5. In considerazione dell’emerso vizio, la sentenza impugnata va, pertanto, annullata con esclusivo riguardo alla statuizione di rigetto dell’istanza di sospensione del processo con messa alla prova; va quindi disposto il rinvio per nuovo esame sul punto alla Sezione per i minorenni della Corte di’ appello di Catania in diversa composizione, che si atterra’ al principio di diritto dianzi affermato.

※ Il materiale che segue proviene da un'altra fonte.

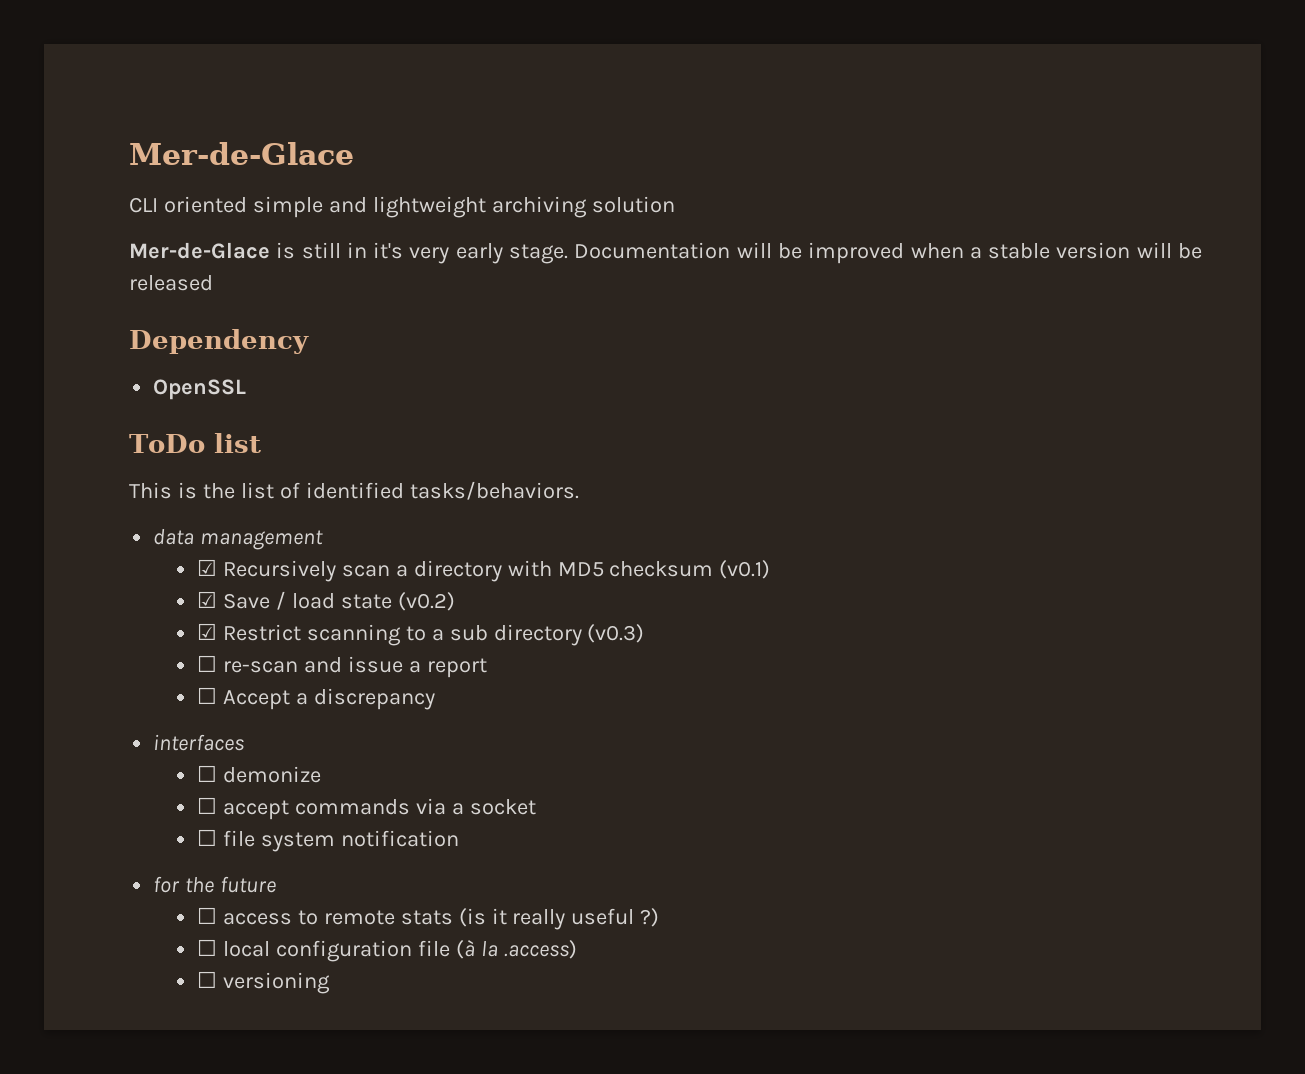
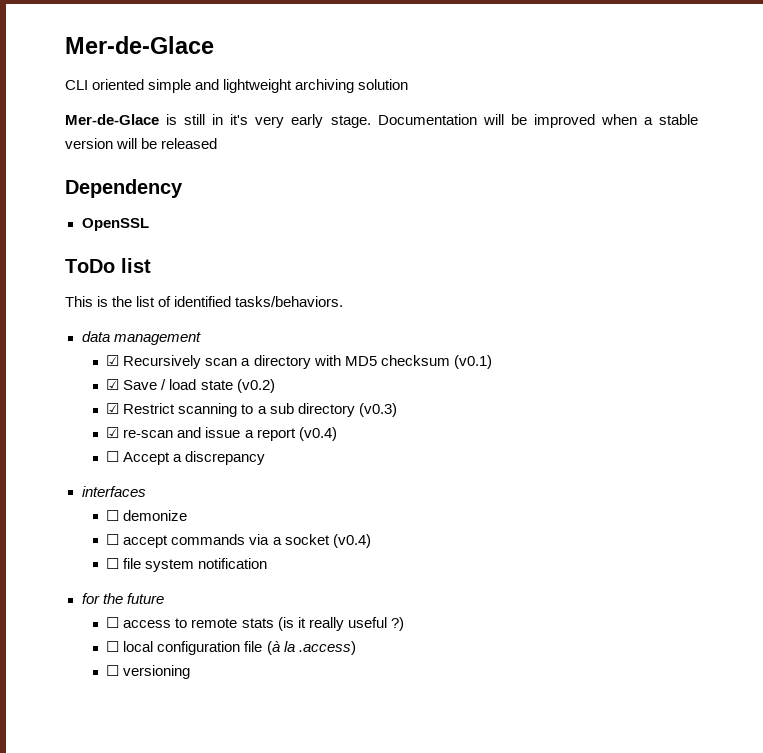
[196,655,217,672] ☐ -> [106,427,120,438] ☑
(487, 668) none -> [298,427,337,441] (v0.4)
(536, 807) none -> [332,534,371,548] (v0.4)

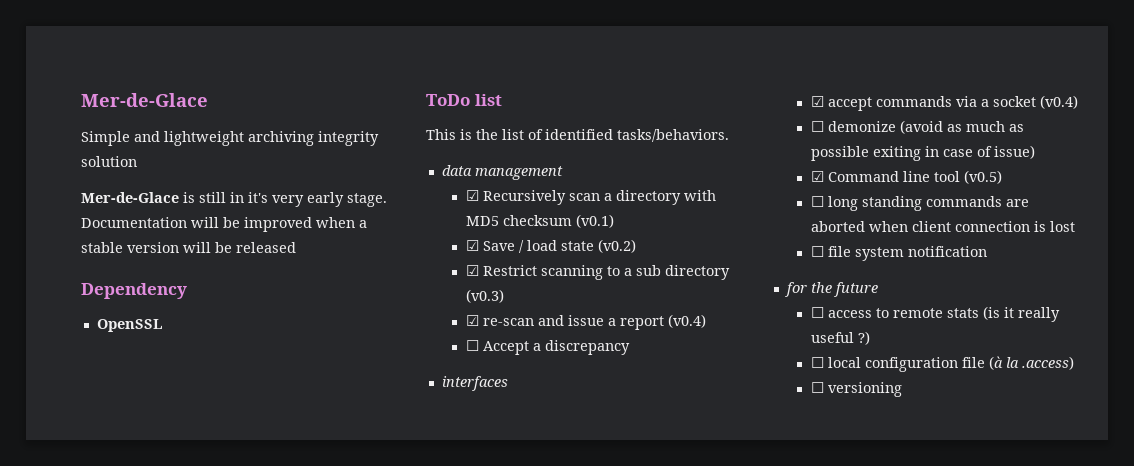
[65,79,192,93] CLI oriented simple -> [81,131,130,146] Simple
(355, 86) none -> [318,131,379,146] integrity
[106,510,188,521] [106,534,120,545] ☐ demonize // ☐ -> [810,96,824,107] ☑
(371, 541) none -> [810,120,1024,134] [810,145,1035,161] [810,170,1002,184] [810,196,1029,211] [810,221,1075,232] // ☐ demonize (avoid as much as possible exiting in case of issue) // ☑ Command line tool (v0.5) // ☐ long standing commands are aborted when client connection is lost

Deve essere, infine, disposta l’omissione delle generalita’ e degli altri dati identificativi in caso di diffusione del presente provvedimento, ai sensi del Decreto Legislativo n. 196 del 2003, articolo 52.
P.Q.M.
Annulla la sentenza impugnata, limitatamente al diniego della messa alla prova, e rinvia per nuovo esame sul punto alla Corte di appello di Catania, Sezione per i minorenni, in diversa composizione.
In caso di diffusione del presente provvedimento omettere le generalita’ e gli altri dati identificativi a norma del Decreto Legislativo n. 196 del 2003, articolo 52 in quanto imposto dalla legge.